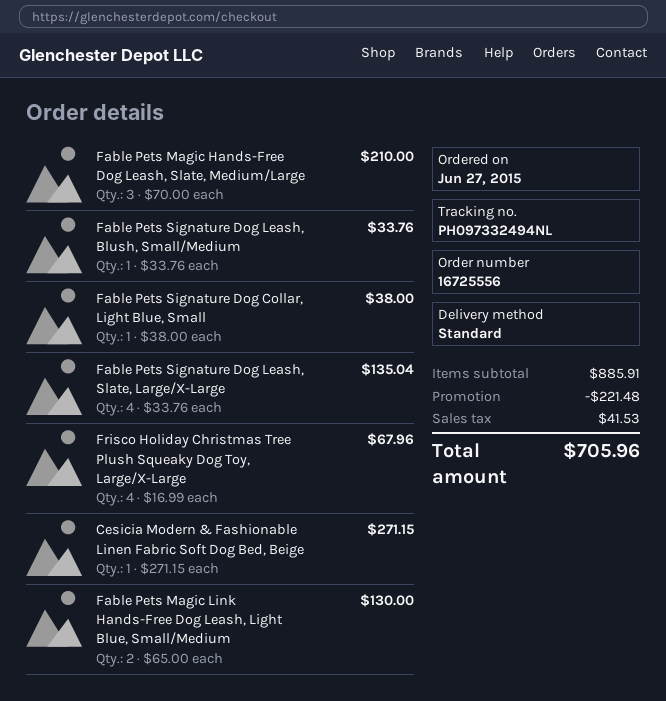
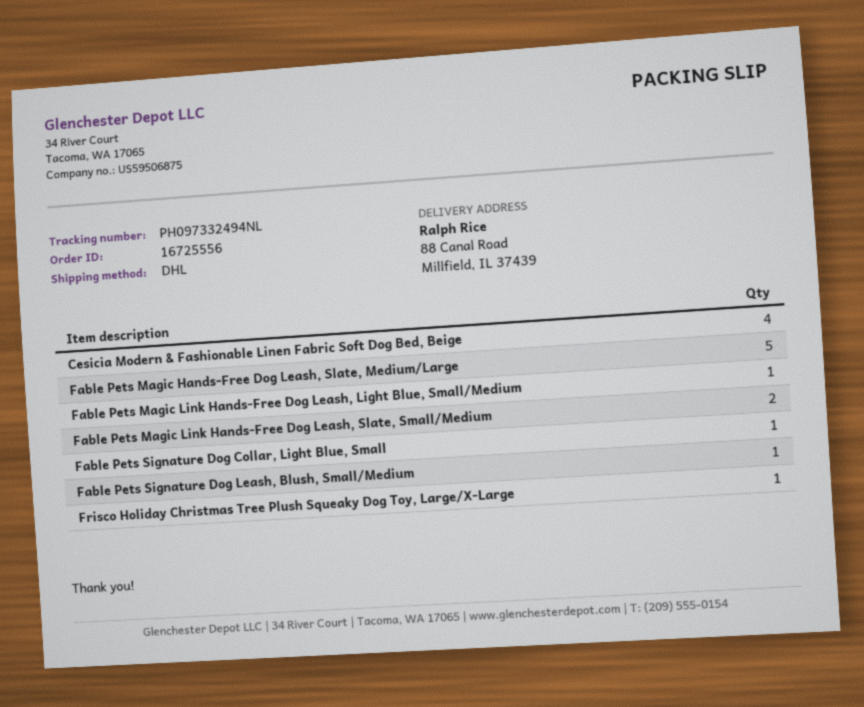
shipping method: standard -> DHL
Fable Pets Magic Hands-Free Dog Leash, Slate, Medium/Large: 3 -> 5
Fable Pets Signature Dog Leash, Slate, Large/X-Large: 4 -> none
Frisco Holiday Christmas Tree Plush Squeaky Dog Toy, Large/X-Large: 4 -> 1
Cesicia Modern & Fashionable Linen Fabric Soft Dog Bed, Beige: 1 -> 4
Fable Pets Magic Link Hands-Free Dog Leash, Light Blue, Small/Medium: 2 -> 1
Fable Pets Magic Link Hands-Free Dog Leash, Slate, Small/Medium: none -> 2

What you need to do
If an entry above contains a picture, leave that picture out and copy everything else exactly.

Worked solution
shipping method: standard -> DHL
Fable Pets Magic Hands-Free Dog Leash, Slate, Medium/Large: 3 -> 5
Fable Pets Signature Dog Leash, Slate, Large/X-Large: 4 -> none
Frisco Holiday Christmas Tree Plush Squeaky Dog Toy, Large/X-Large: 4 -> 1
Cesicia Modern & Fashionable Linen Fabric Soft Dog Bed, Beige: 1 -> 4
Fable Pets Magic Link Hands-Free Dog Leash, Light Blue, Small/Medium: 2 -> 1
Fable Pets Magic Link Hands-Free Dog Leash, Slate, Small/Medium: none -> 2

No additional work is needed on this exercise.